Heat treatment is a broad term encompassing a number of thermally involved methods and processes used to modify the physical, mechanical, and even chemical properties of industrial materials with the goal of adding hardness or ductility.

Quick links to Heat Treatment Information

Applications of Heat Treatment

Through a series of timed heating and cooling cycles, heat treatment processes such as case hardening and annealing, cause a realignment of internal atomic structures and create application-specific parts that are softened or hardened as needed. Both formed parts and raw materials may be treated in this manner.

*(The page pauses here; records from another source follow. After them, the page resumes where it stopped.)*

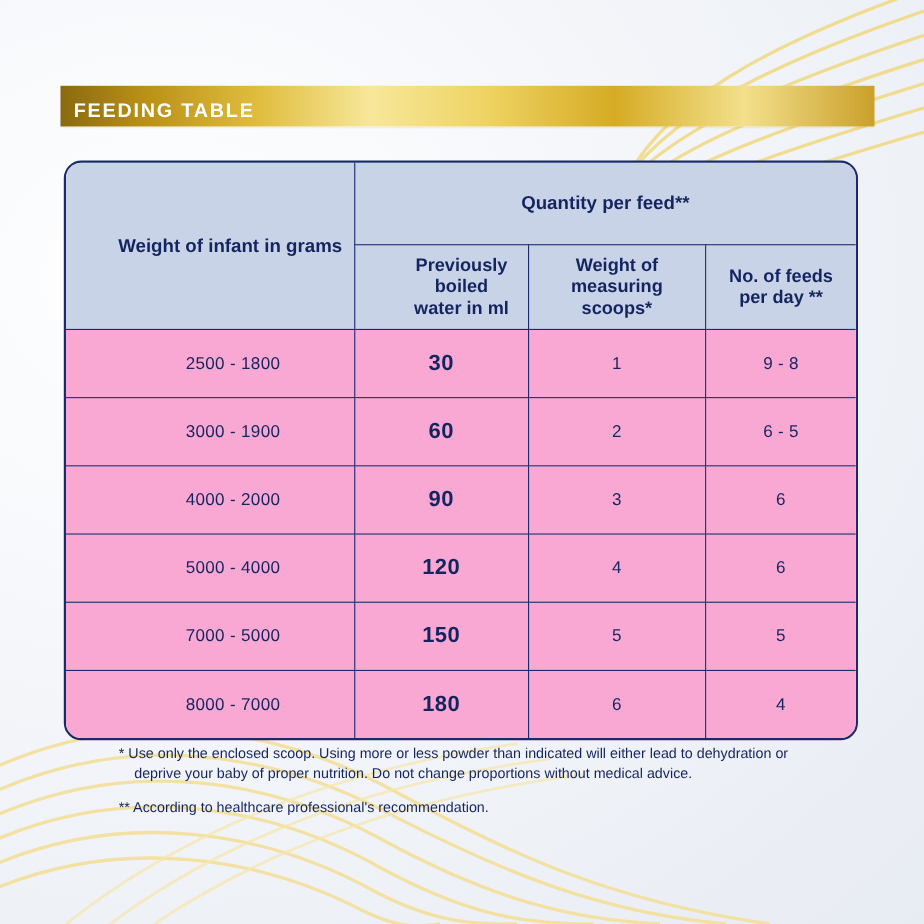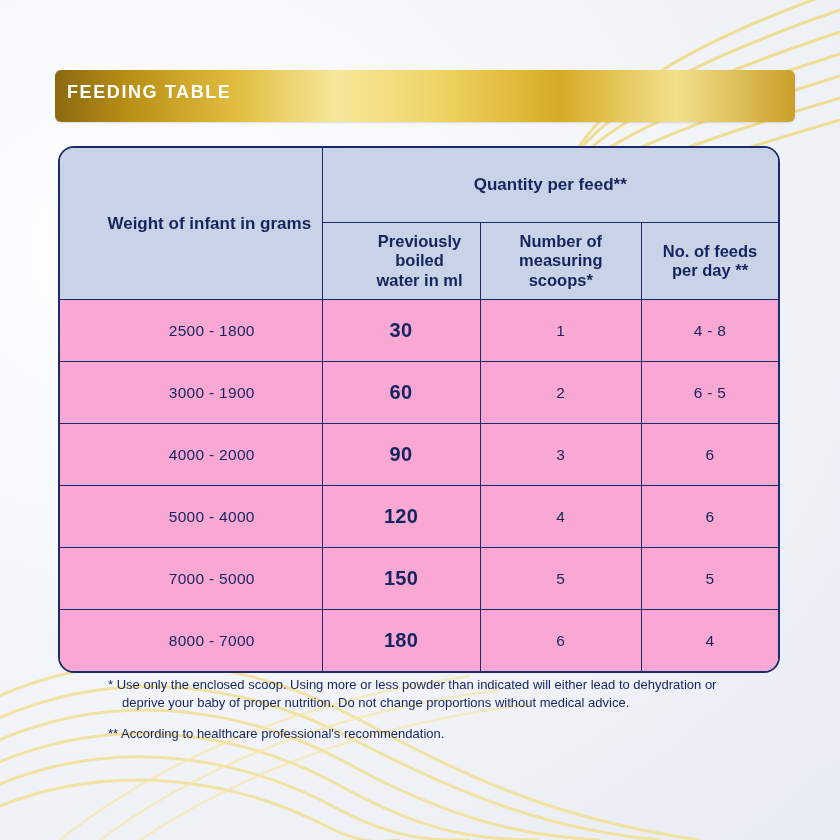"FEEDING TABLE" .band { border-radius: 6px -> none; height: 52px -> 37px; top: 70px -> 78px }
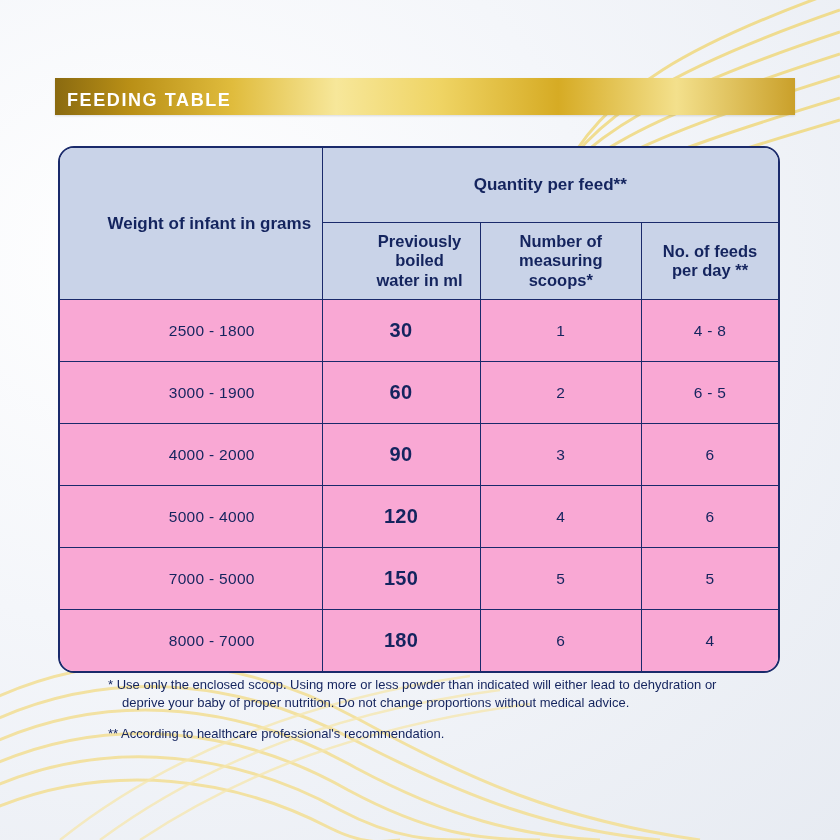"Number of" span { text: Number -> Weight }
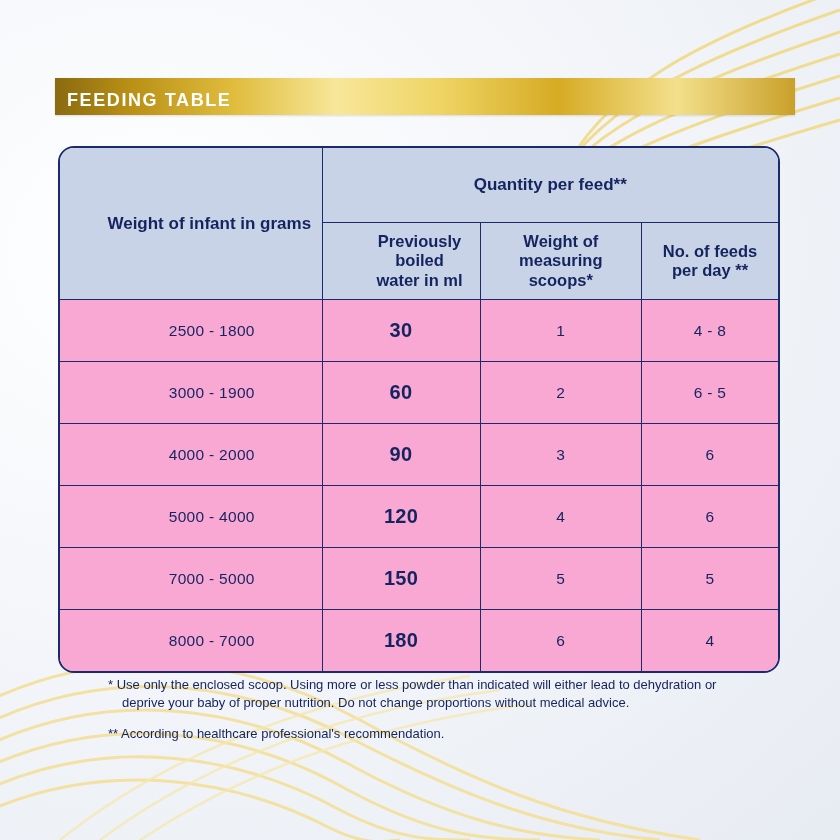"4 - 8" td { text: 4 -> 9 }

These industries commonly use heat treating to produce parts:

  • Automotive
  • Construction
  • Military
  • Tool and Die
  • Shipping
  • Transportation
  • Aerospace

Such parts possess the heightened capabilities required for harsh industrial applications. Hardness and ductility, as well as tensile, impact, and yield strengths are significantly improved or reduced by variable heat treating procedures. Post-production heat treating also relieves stress and tension that may have been an incidental byproduct of manufacturing processes such as cold-rolling, forging, and welding.

Although heat treating metals and their alloys, such as aluminum, steel, copper, and stainless steel are the most predominant applications for heat treatment, specialized technologies are commonly employed to alter the physical and mechanical properties of glasses, ceramics, and polymers as well. This energy intensive process is extremely versatile but must be carefully conducted to reduce the opportunity for mechanical failure due to insufficient heating or cooling.

Heat Treatment Process and Customization

Heat treatment providers often start by considering the end goal of heat treatment. Rather than request a certain procedure, clients dictate the desired results or requirements for a given part or material. Metallurgists and other heat treatment professionals then determine the operations necessary to produce hardened or softened, flexible or rigid components.

Often more than one process is used. With the end goal in mind, clients and engineers look at the microstructure (or internal atomic infrastructure) of the material to be treated. Grains or crystallites form a complex lattice, the structure of which is reflected in the properties of the pre-treated material. Heat treatment raises the temperature of these grains to what is known as the critical temperature. This is the point at which the lattice begins to come undone.

The temperature, rate, and duration of heating as well as the speed, rate and degree of cooling are then manipulated so as to realign the atoms. In general, fast cooling produced via cooled gas or liquids engulfing the material results in coarse grain, which provides excellent strength and rigidity but may also become brittle. Slow cooling, such as that used in annealing, produces small grain structures with impressive strength but also flexibility. While heating and cooling are essential to all heat treatments, additional considerations include chemical restructuring.